Coffins
© Ebrahim Noroozi/APCoffins of Gen. Qasem Suleimani and those killed in US drone attack on Jan. 6, 2020
The US public must persuade Donald Trump to withdraw American troops from Iraq or become the target of retaliation, Iraqi militias, whose commander was killed in the airstrike on Iranian General Qassem Soleimani, warned.

The deputy commander of Iraq's Popular Mobilization Forces (PMF), Abu Mahdi al-Muhandis, was among the Iranian and Iraqi officials killed in a US operation in Baghdad on Friday.

And PMF, which unites some 40 militias and has around 150,000 members, promised that they won't let American "criminals" get away with murder.

"All retaliation options are on the table... no red lines shall hinder our revenge," Jawad Al Telbawi, a commander of one of the factions within the group, told the Independent. "We shall convulse the ground underneath the American army's feet in Iraq. These are not slogans, rather truths in which we believe."

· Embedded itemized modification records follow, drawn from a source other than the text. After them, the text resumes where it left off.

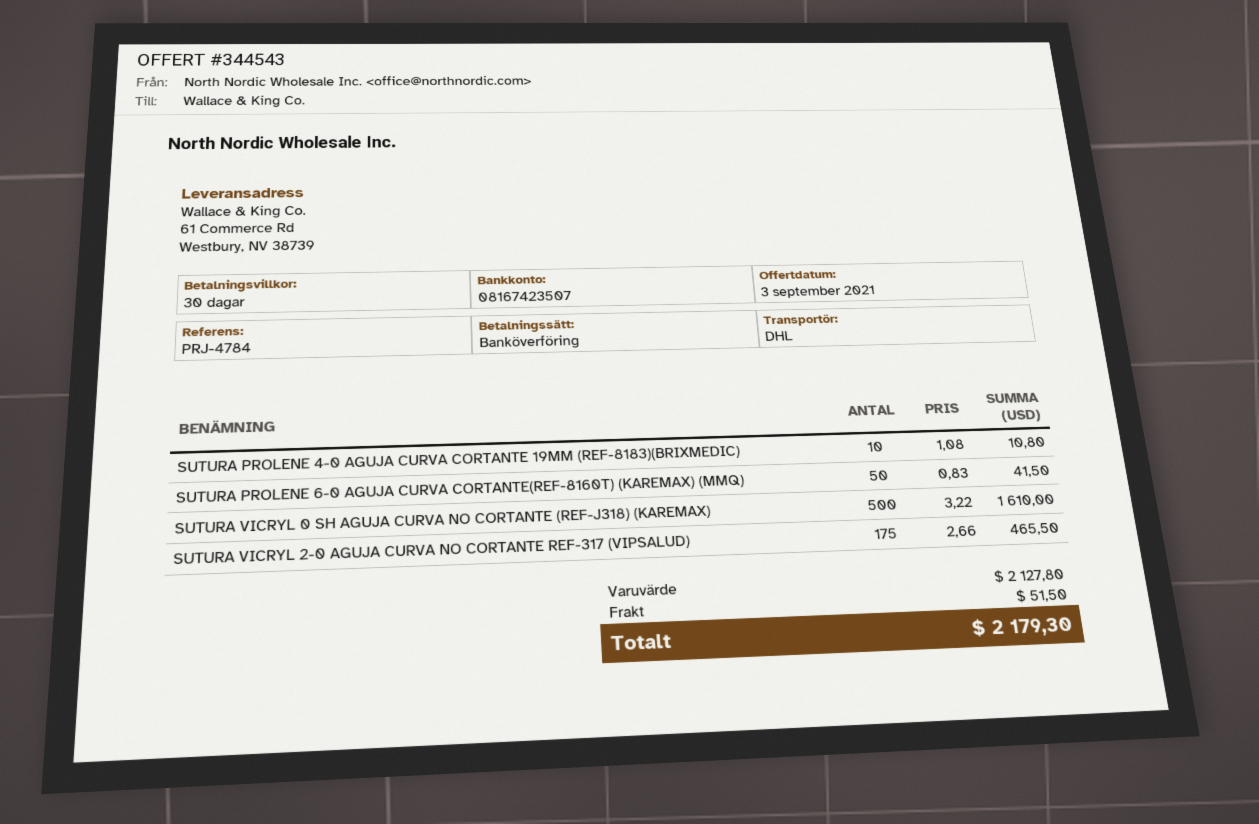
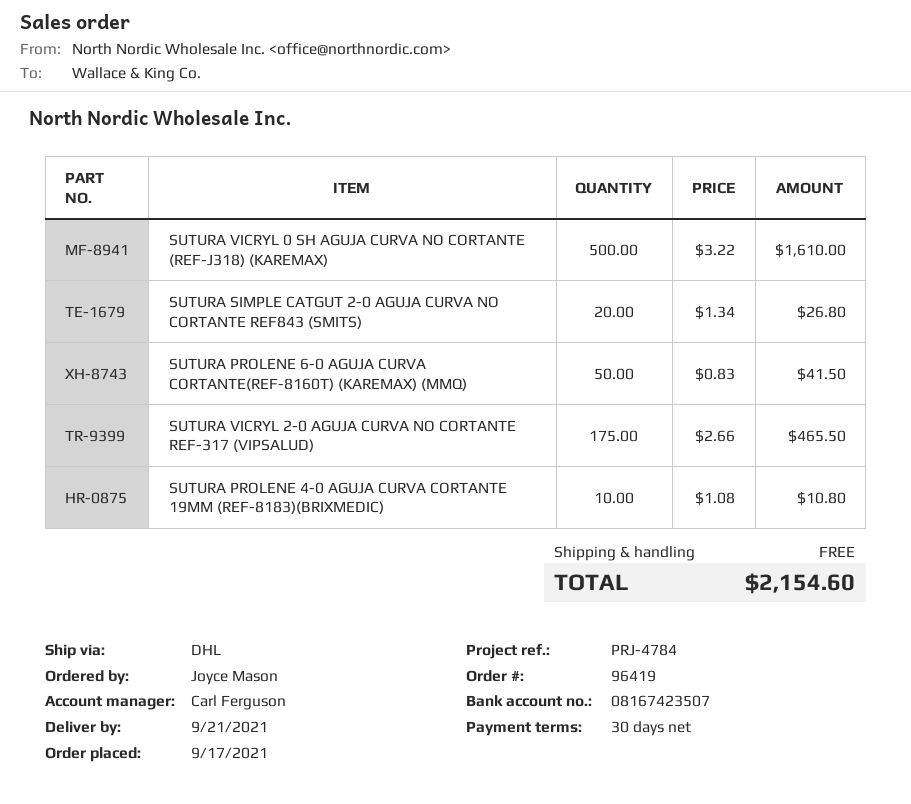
SUTURA SIMPLE CATGUT 2-0 AGUJA CURVA NO CORTANTE REF843 (SMITS): none -> 20 x 1.34 = 26.80
shipping: 51.50 -> 0.00
total: 2179.30 -> 2154.60

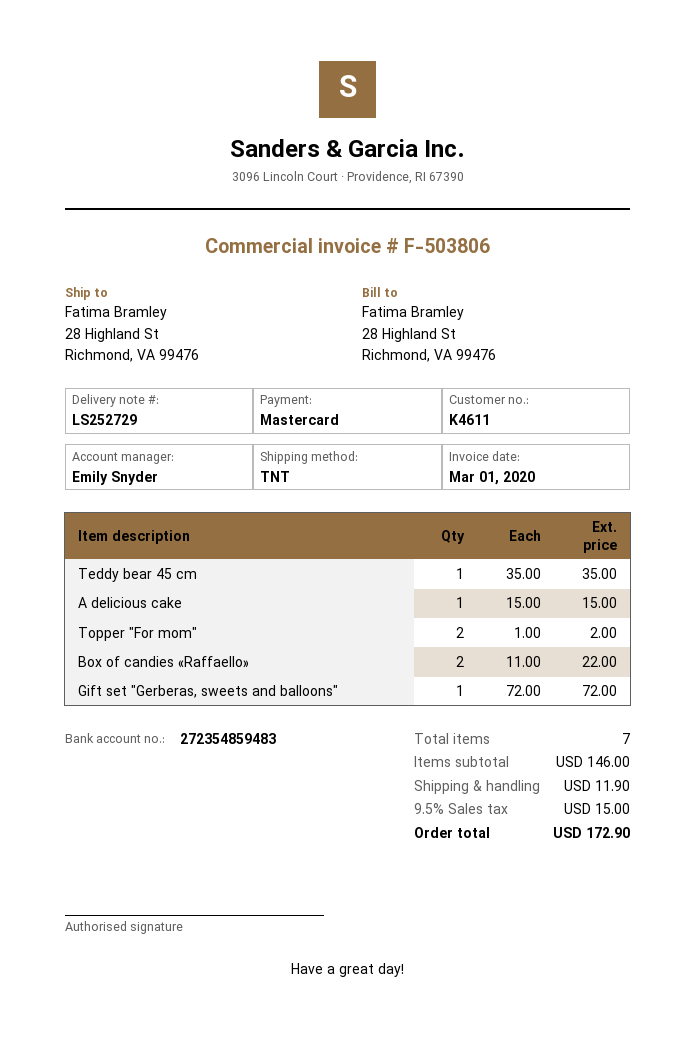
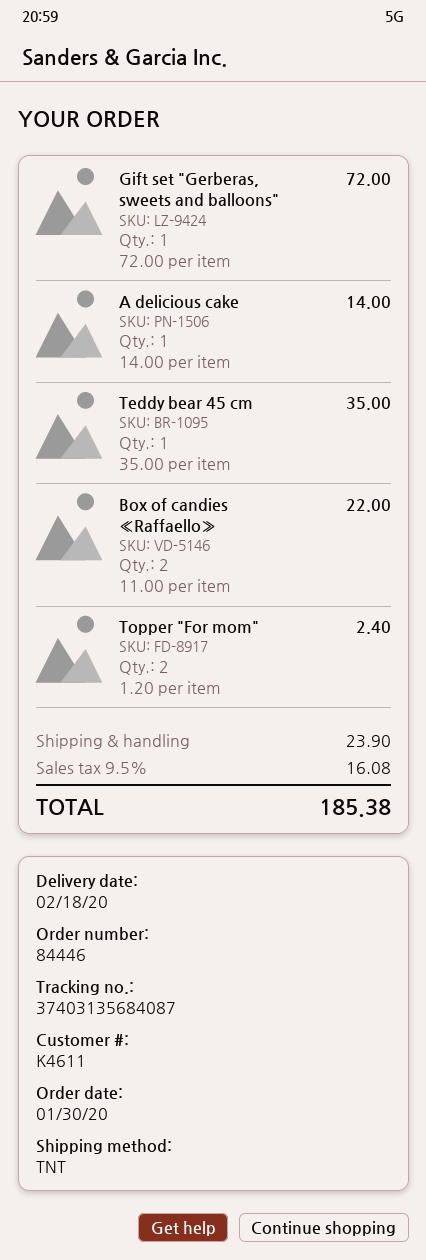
A delicious cake: 1 x 15.00 = 15.00 -> 1 x 14.00 = 14.00
Topper "For mom": 2 x 1.00 = 2.00 -> 2 x 1.20 = 2.40
shipping: 11.90 -> 23.90
tax: 9.5% = 15.00 -> 9.5% = 16.08
total: 172.90 -> 185.38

The threat was directed at "fool and a blackmailer" Trump, his administration and the US military, stationed in Iraq, but Telbawi also had plenty to say to ordinary Americans.

He called upon US citizens to "pressure" the Trump administration to pull out American troops from the Iraqi territory "before we send your soldiers back in coffins."
"If the American people re-elect Trump to the US presidency [in 2020], this would mean they support his crimes. This may change our position towards the American people. All American interests in the region will be at risk."
Anti-American sentiment was already strong in Iraq as local protesters tried storming the US embassy in Baghdad before the New Year. But it skyrocketed after the US strike against Soleimani, which Washington carried out without even notifying the Iraqi authorities.

In the wake of the attack, the Iraqi parliament passed a resolution calling for the removal of US and other foreign troops from the country.

On Monday, Prime Minister Adel Abdul Mahdi spoke with US ambassador to Baghdad Matthew Tueller about "the importance of mutual cooperation on implementing the withdrawal of foreign troops" and preventing "the descent into open war." But both the US president and the secretary of defense said they are not ready to leave yet, insisting Iraqis want them to stay.